▶ _EXERCISE OBJECTIVE_: Locate the word "Figure" in the data below, then copy every line that holds it.
EXTRACTED RECORDS below:
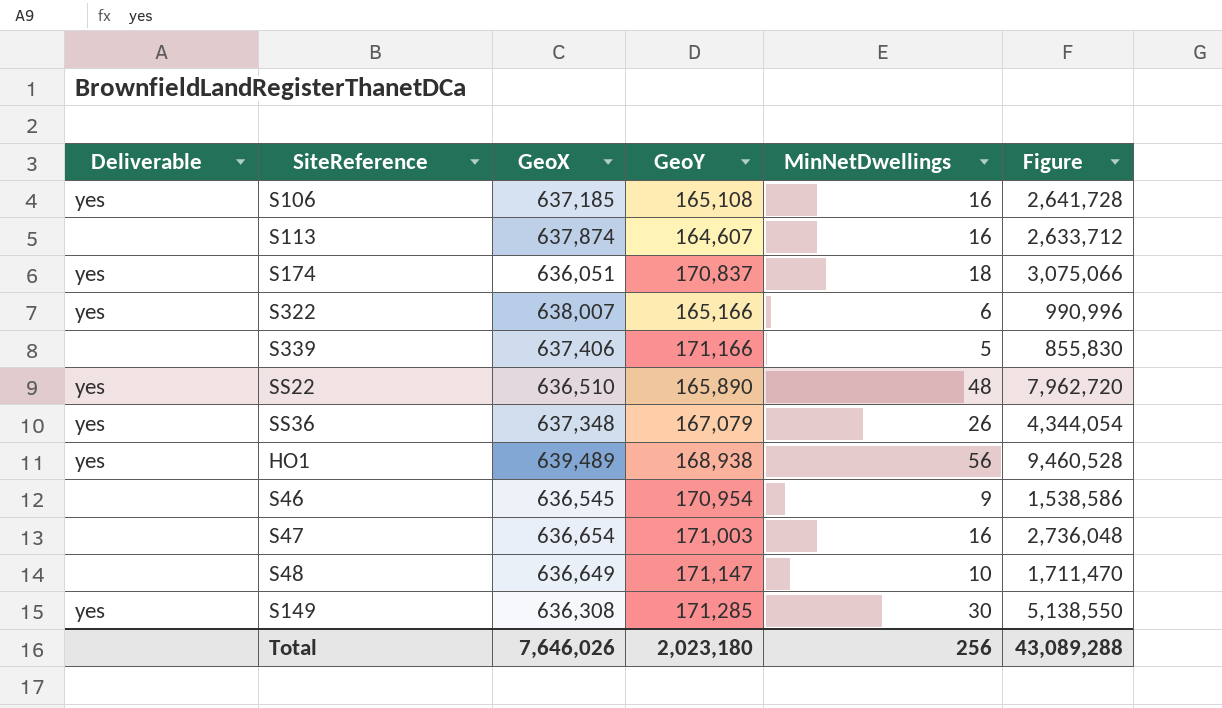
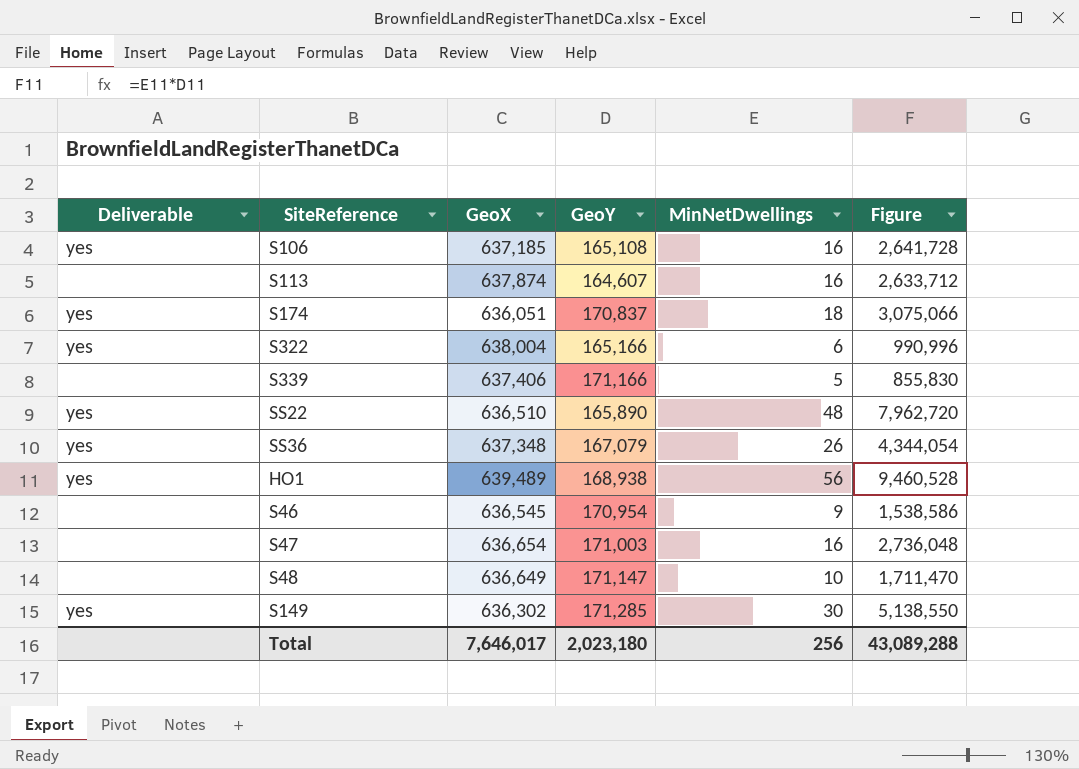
S322 | GeoX: 638,007 -> 638,004
S149 | GeoX: 636,308 -> 636,302
Total | GeoX: 7,646,026 -> 7,646,017

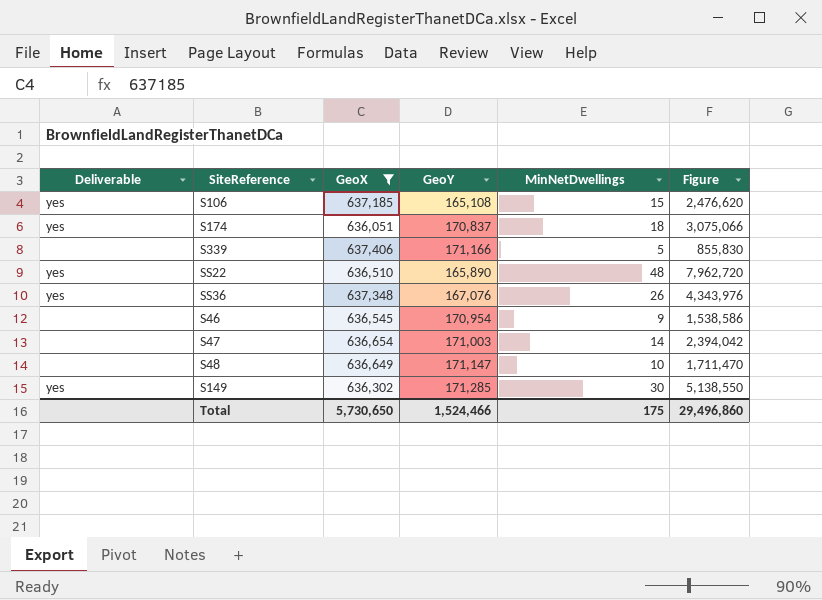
filter: none -> GeoX <= 637,406
S106 | MinNetDwellings: 16 -> 15
S106 | Figure: 2,641,728 -> 2,476,620
SS36 | GeoY: 167,079 -> 167,076
SS36 | Figure: 4,344,054 -> 4,343,976
S47 | MinNetDwellings: 16 -> 14
S47 | Figure: 2,736,048 -> 2,394,042
Total | GeoX: 7,646,017 -> 5,730,650
Total | GeoY: 2,023,180 -> 1,524,466
Total | MinNetDwellings: 256 -> 175
Total | Figure: 43,089,288 -> 29,496,860

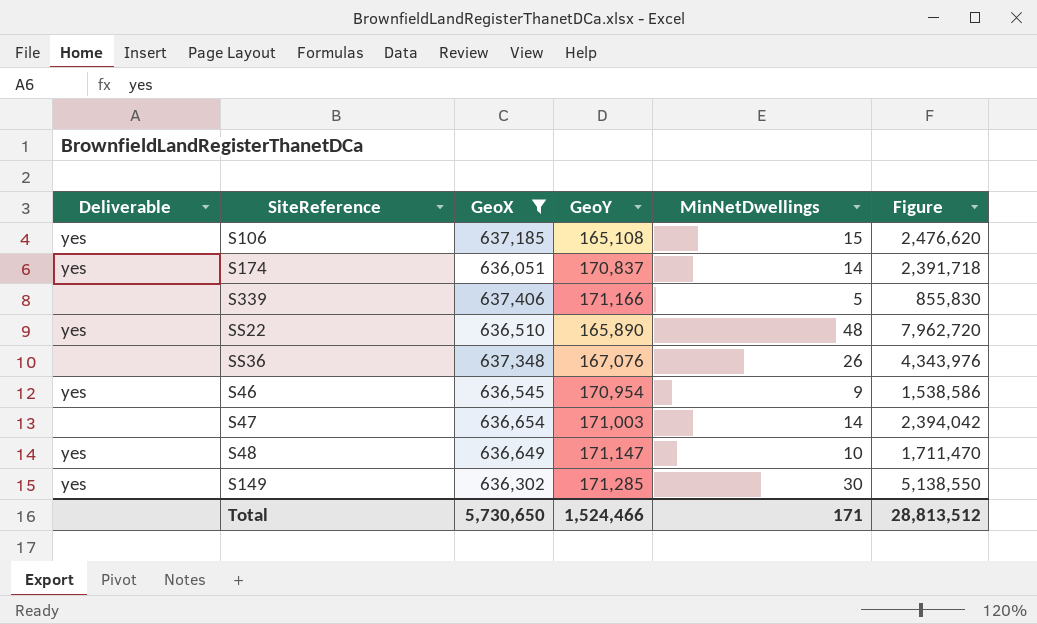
S174 | MinNetDwellings: 18 -> 14
S174 | Figure: 3,075,066 -> 2,391,718
SS36 | Deliverable: yes -> none
S46 | Deliverable: none -> yes
S48 | Deliverable: none -> yes
Total | MinNetDwellings: 175 -> 171
Total | Figure: 29,496,860 -> 28,813,512

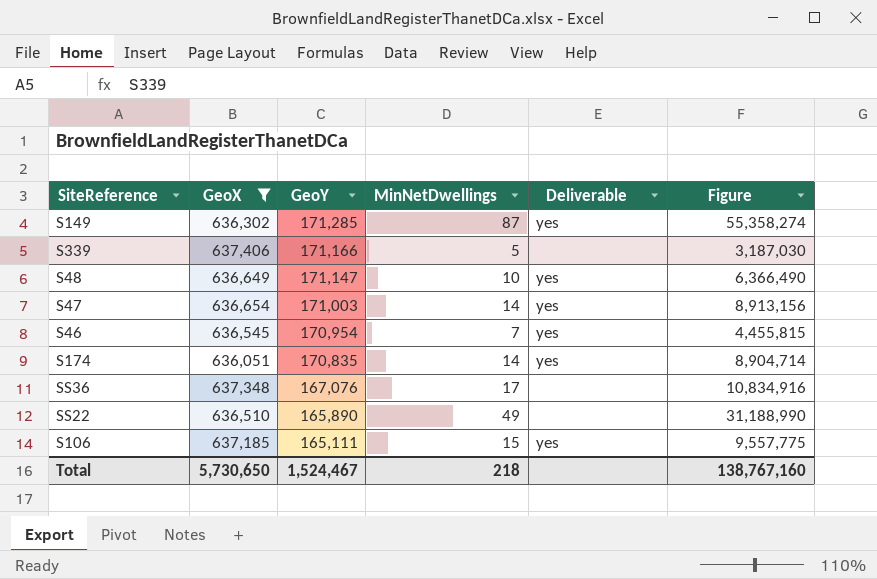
row order: none -> GeoY descending
column Deliverable | position: 1 -> 5
column Figure | formula: [GeoY] * [MinNetDwellings] -> [GeoX] * [MinNetDwellings]
S149 | MinNetDwellings: 30 -> 87
S47 | Deliverable: none -> yes
S46 | MinNetDwellings: 9 -> 7
S174 | GeoY: 170,837 -> 170,835
SS36 | MinNetDwellings: 26 -> 17
SS22 | MinNetDwellings: 48 -> 49
SS22 | Deliverable: yes -> none
S106 | GeoY: 165,108 -> 165,111
Total | GeoY: 1,524,466 -> 1,524,467
Total | MinNetDwellings: 171 -> 218
Total | Figure: 28,813,512 -> 138,767,160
End of EXTRACTED RECORDS.
▶ _REPLY TO THE TASK_:
S106 | Figure: 2,641,728 -> 2,476,620
SS36 | Figure: 4,344,054 -> 4,343,976
S47 | Figure: 2,736,048 -> 2,394,042
Total | Figure: 43,089,288 -> 29,496,860
S174 | Figure: 3,075,066 -> 2,391,718
Total | Figure: 29,496,860 -> 28,813,512
column Figure | formula: [GeoY] * [MinNetDwellings] -> [GeoX] * [MinNetDwellings]
Total | Figure: 28,813,512 -> 138,767,160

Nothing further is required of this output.